Sunday 11 August 2013

Bloomberg: China Factories Turn to Undocumented Labor as Local Wages Jump

Bloomberg News reports on Chinese factories employing Myanmar workers.
China’s embrace of higher wages to help bolster consumer spending has sparked a jump in factories along the east-coast export corridor bringing in undocumented and lower-paid workers from Myanmar and Vietnam.
Border police found 59 illegal immigrants from Vietnam in a bus heading for the Pearl River Delta on July 29, the official Xinhua news agency reported on Aug. 6. “Thousands” of workers from Vietnam and Myanmar were discovered working illegally in Shenzhen between 2010 and 2012, the state-run China News Service reported, citing a local prosecutor.

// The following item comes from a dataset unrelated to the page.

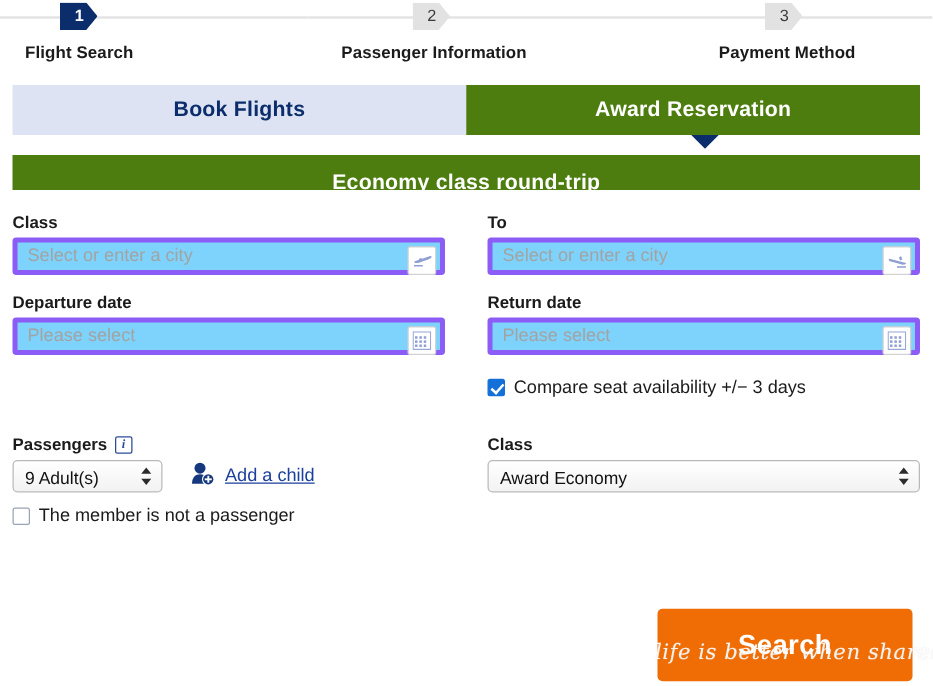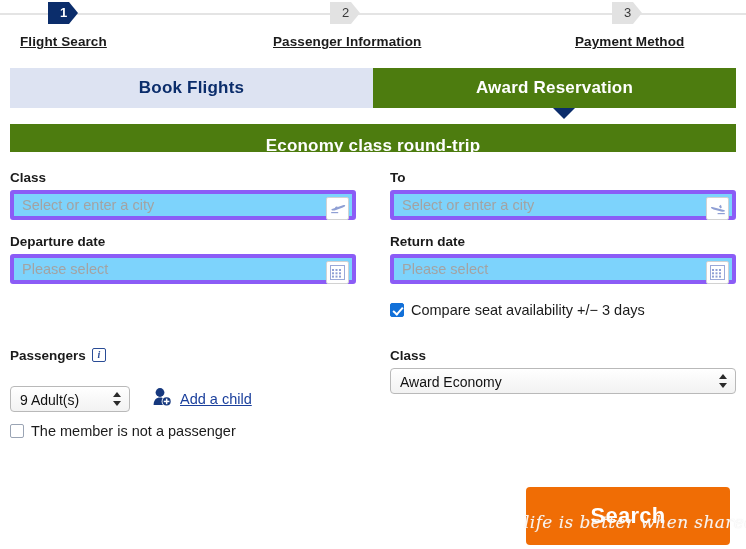"Flight Search" .step-label { text-decoration: underline -> none }
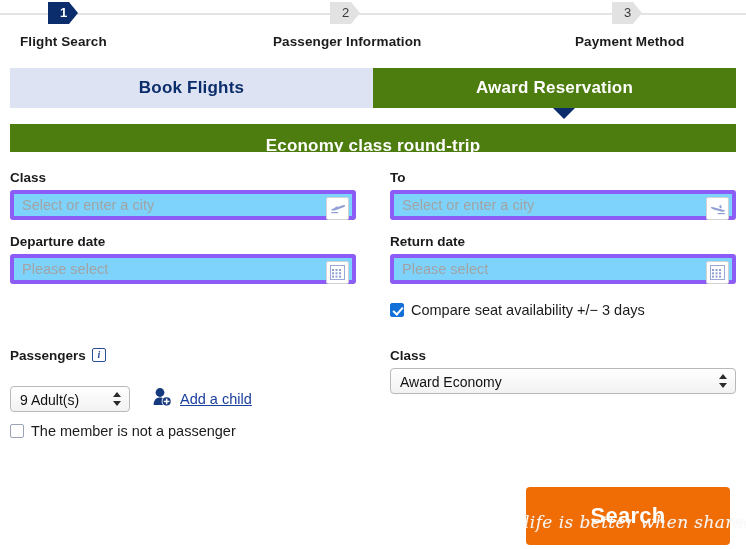"Passengers" .pax-label-row { align-items: flex-start -> flex-end; margin-bottom: 23px -> 5px }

China, the world’s most populous nation, faces elevated labor costs as the government drives up incomes and the working-age population starts to shrink. While official data show domestic migrant workers currently earn an average 2,477 yuan ($405) a month, some illegal employees made about 1,400 yuan a month in 2011, with 200 yuan of that going to snake-heads, a term for labor traffickers, China News said.
“The problem will become more serious, as salary gaps between China and neighboring countries such as Vietnam are actually widening,” Qu Jian, a researcher with the China Development Institute, said in a telephone interview from Shenzhen. “It’s time for the government to think of a systematic approach to address the issue, say making it easier to hire overseas laborers legally,” said Qu, whose research group provides advice to the government.

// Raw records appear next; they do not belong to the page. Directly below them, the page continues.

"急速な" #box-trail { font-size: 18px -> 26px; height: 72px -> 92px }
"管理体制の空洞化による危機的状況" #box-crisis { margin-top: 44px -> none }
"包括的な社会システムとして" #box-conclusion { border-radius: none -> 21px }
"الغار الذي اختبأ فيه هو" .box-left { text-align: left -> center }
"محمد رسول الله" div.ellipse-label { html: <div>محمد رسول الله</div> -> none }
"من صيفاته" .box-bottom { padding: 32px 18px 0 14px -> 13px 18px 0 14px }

Employers are happy to hire undocumented immigrants because they don’t have to pay pensions or health-care insurance, China News Service reported. The minimum monthly wage at Vietnam state firms and government agencies was $55 in June, according to the Vietnam labor ministry’s website.

The share of China’s population that’s of working age saw its first consecutive annual decline since at least 1995 last year, statistics bureau data show. A survey of 325 members of the American Chamber of Commerce in China in November and December found that rising labor costs were the biggest business risk in the country.

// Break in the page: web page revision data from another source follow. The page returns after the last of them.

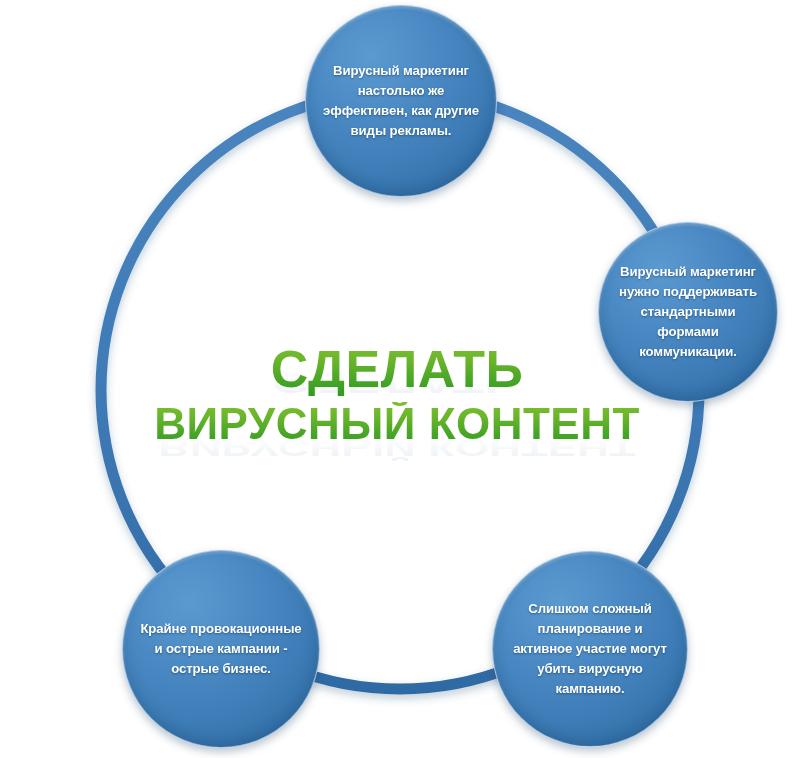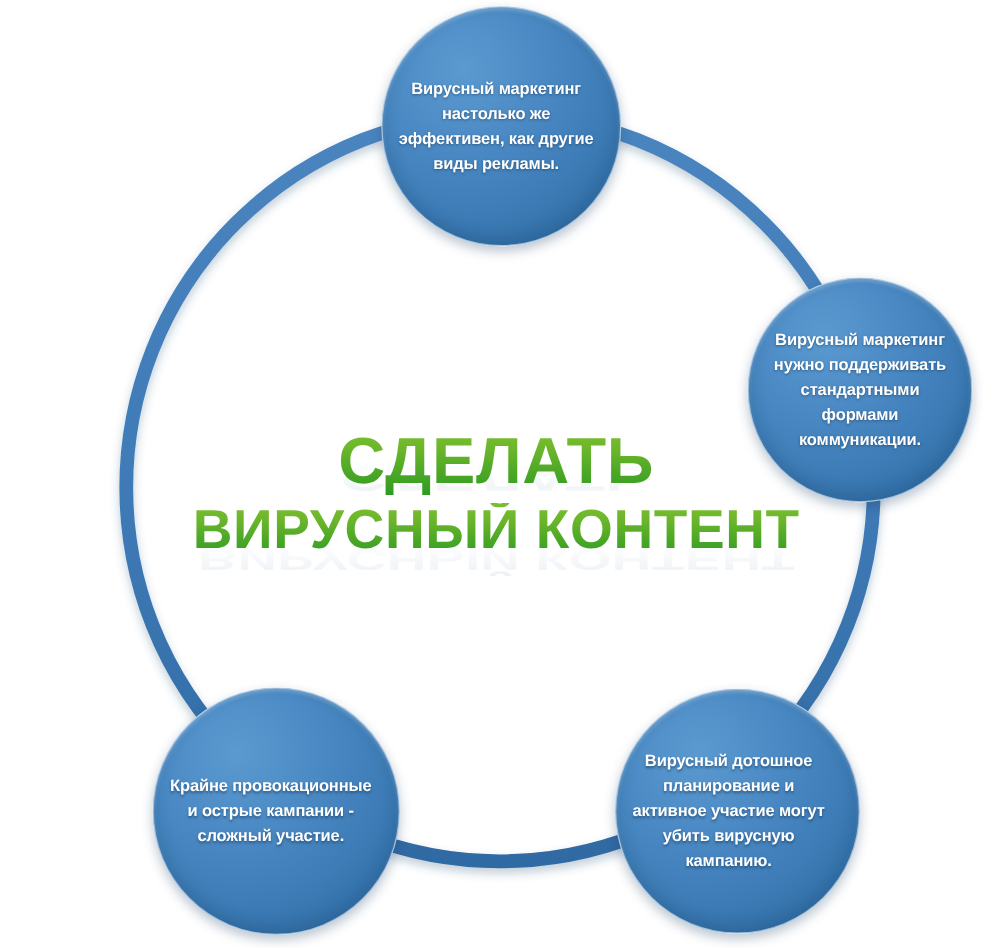"Вирусный маркетинг" .node { justify-content: none -> center }
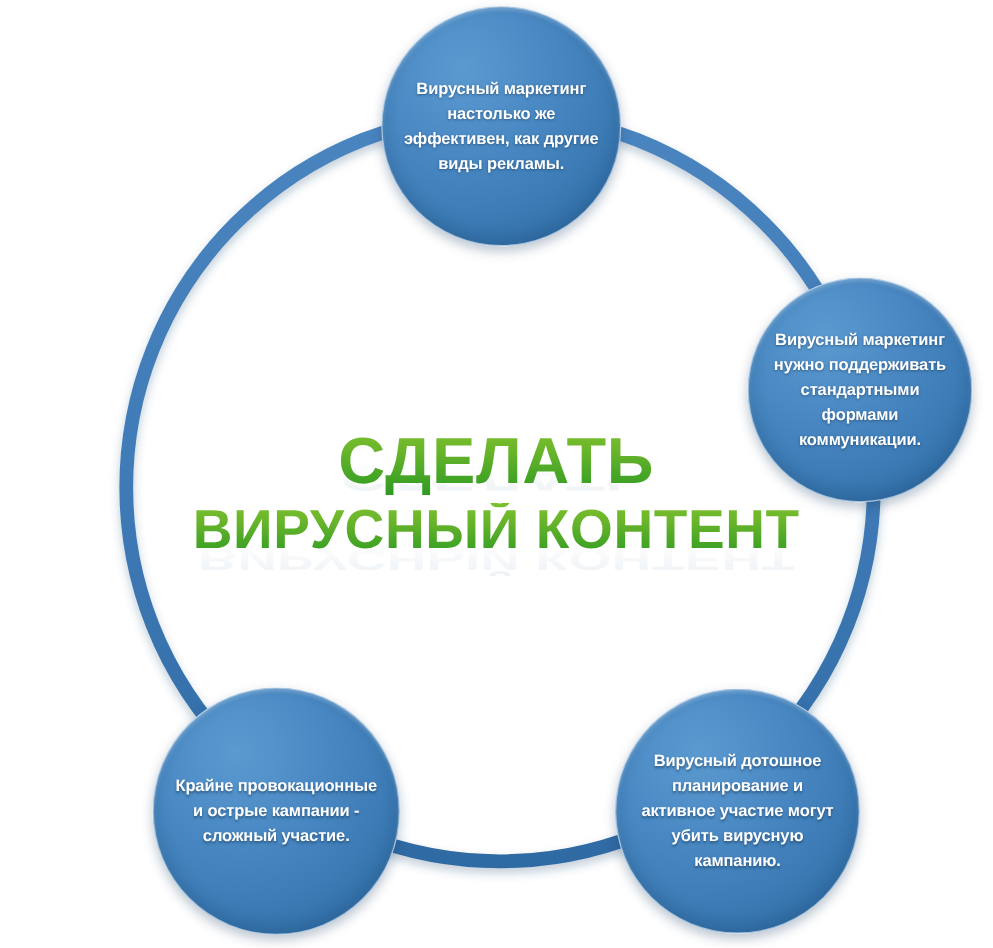"Вирусный дотошное" div.node-text { text: Вирусный дотошное -> Слишком сложный }
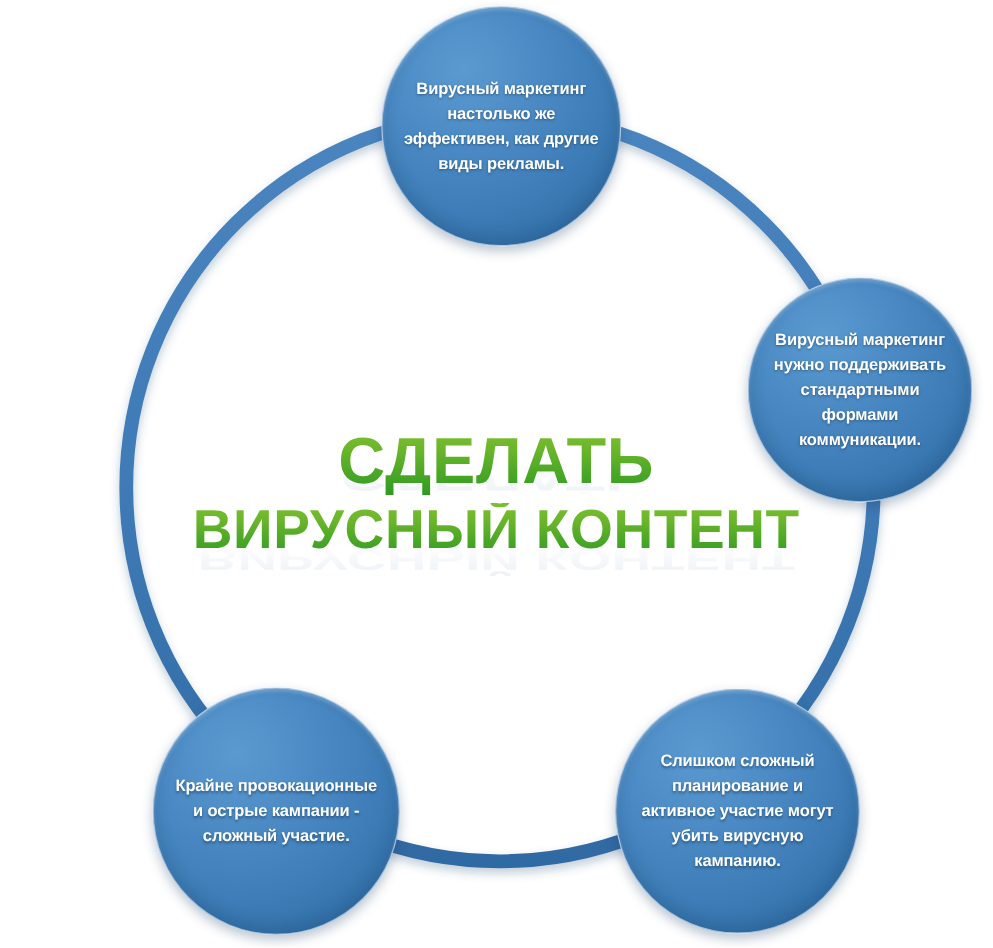"Крайне провокационные" div.node-text { text: сложный участие -> острые бизнес }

“It’s an emerging criminal act of organizing people from southeast Asian countries to work illegally in Shenzhen,” Huang Yong, a Shenzhen prosecutor, was cited as saying by China News Service. “The workers are obedient, hardworking and never complain about overtime -- in short, they are very attractive for some firms struggling with costs.”
China’s Ministry of Public Security conducted a four-month campaign in 2012 that targeted the provinces of Guangxi, Yunnan, Guangdong, Fujian, Hainan and Jiangsu, catching 139 organizers of illegal labor and 3,410 illegal immigrants, according to Xinhua.